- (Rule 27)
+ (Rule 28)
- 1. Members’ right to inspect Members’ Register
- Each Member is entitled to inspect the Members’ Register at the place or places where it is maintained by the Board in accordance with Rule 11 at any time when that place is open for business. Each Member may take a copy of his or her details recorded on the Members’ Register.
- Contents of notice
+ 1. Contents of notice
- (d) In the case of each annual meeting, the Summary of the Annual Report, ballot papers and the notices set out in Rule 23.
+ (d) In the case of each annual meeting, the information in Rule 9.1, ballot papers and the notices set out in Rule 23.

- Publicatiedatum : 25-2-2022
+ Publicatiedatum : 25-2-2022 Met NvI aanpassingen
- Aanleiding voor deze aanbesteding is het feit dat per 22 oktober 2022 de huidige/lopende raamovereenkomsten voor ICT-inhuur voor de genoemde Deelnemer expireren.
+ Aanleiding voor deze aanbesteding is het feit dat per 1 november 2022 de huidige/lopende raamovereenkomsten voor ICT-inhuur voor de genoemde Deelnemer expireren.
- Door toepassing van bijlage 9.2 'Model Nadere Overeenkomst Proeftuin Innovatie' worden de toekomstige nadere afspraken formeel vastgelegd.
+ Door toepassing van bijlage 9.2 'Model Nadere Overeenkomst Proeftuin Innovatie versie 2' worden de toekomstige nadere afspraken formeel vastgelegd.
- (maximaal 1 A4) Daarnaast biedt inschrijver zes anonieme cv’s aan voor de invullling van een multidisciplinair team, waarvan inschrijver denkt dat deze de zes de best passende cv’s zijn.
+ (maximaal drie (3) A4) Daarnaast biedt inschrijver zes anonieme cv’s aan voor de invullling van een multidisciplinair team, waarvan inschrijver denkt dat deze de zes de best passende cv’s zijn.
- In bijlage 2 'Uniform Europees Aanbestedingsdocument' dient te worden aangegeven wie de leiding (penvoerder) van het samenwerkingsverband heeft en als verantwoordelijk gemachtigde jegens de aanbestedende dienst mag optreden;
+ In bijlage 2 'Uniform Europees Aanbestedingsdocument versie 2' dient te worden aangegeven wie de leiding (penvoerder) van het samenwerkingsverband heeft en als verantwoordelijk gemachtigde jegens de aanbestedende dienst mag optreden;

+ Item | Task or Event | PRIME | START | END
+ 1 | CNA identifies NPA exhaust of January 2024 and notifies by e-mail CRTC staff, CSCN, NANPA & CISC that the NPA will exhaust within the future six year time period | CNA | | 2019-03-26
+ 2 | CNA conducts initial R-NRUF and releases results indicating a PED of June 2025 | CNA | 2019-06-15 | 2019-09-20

__WHAT THIS TASK INVOLVES__
Starting at the first line of the records, print each line exactly, stopping after the line that contains "- Door toepassing".

__RESULT__
- (Rule 27)
+ (Rule 28)
- 1. Members’ right to inspect Members’ Register
- Each Member is entitled to inspect the Members’ Register at the place or places where it is maintained by the Board in accordance with Rule 11 at any time when that place is open for business. Each Member may take a copy of his or her details recorded on the Members’ Register.
- Contents of notice
+ 1. Contents of notice
- (d) In the case of each annual meeting, the Summary of the Annual Report, ballot papers and the notices set out in Rule 23.
+ (d) In the case of each annual meeting, the information in Rule 9.1, ballot papers and the notices set out in Rule 23.

- Publicatiedatum : 25-2-2022
+ Publicatiedatum : 25-2-2022 Met NvI aanpassingen
- Aanleiding voor deze aanbesteding is het feit dat per 22 oktober 2022 de huidige/lopende raamovereenkomsten voor ICT-inhuur voor de genoemde Deelnemer expireren.
+ Aanleiding voor deze aanbesteding is het feit dat per 1 november 2022 de huidige/lopende raamovereenkomsten voor ICT-inhuur voor de genoemde Deelnemer expireren.
- Door toepassing van bijlage 9.2 'Model Nadere Overeenkomst Proeftuin Innovatie' worden de toekomstige nadere afspraken formeel vastgelegd.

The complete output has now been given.